Task description - Across the listing below, how many lines include the string "Kategorien"? Reply with the number alone.

---------------

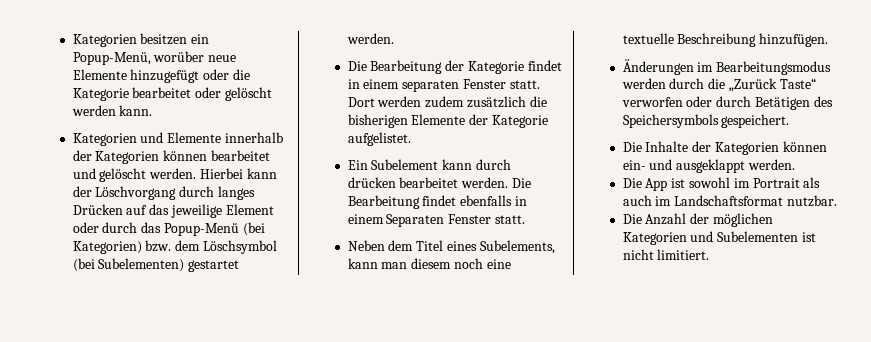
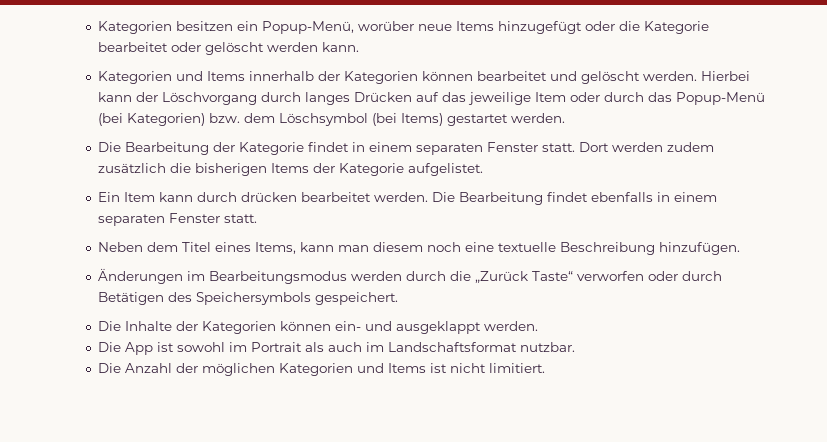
- Kategorien besitzen ein Popup-Menü, worüber neue Elemente hinzugefügt oder die Kategorie bearbeitet oder gelöscht werden kann.
+ Kategorien besitzen ein Popup-Menü, worüber neue Items hinzugefügt oder die Kategorie bearbeitet oder gelöscht werden kann.
- Kategorien und Elemente innerhalb der Kategorien können bearbeitet und gelöscht werden.
+ Kategorien und Items innerhalb der Kategorien können bearbeitet und gelöscht werden.
- Hierbei kann der Löschvorgang durch langes Drücken auf das jeweilige Element oder durch das Popup-Menü (bei Kategorien) bzw. dem Löschsymbol (bei Subelementen) gestartet werden.
+ Hierbei kann der Löschvorgang durch langes Drücken auf das jeweilige Item oder durch das Popup-Menü (bei Kategorien) bzw. dem Löschsymbol (bei Items) gestartet werden.
- Dort werden zudem zusätzlich die bisherigen Elemente der Kategorie aufgelistet.
+ Dort werden zudem zusätzlich die bisherigen Items der Kategorie aufgelistet.
- Ein Subelement kann durch drücken bearbeitet werden.
+ Ein Item kann durch drücken bearbeitet werden.
- Die Bearbeitung findet ebenfalls in einem Separaten Fenster statt.
+ Die Bearbeitung findet ebenfalls in einem separaten Fenster statt.
- Neben dem Titel eines Subelements, kann man diesem noch eine textuelle Beschreibung hinzufügen.
+ Neben dem Titel eines Items, kann man diesem noch eine textuelle Beschreibung hinzufügen.
- Die Anzahl der möglichen Kategorien und Subelementen ist nicht limitiert.
+ Die Anzahl der möglichen Kategorien und Items ist nicht limitiert.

---------------

Response area - 8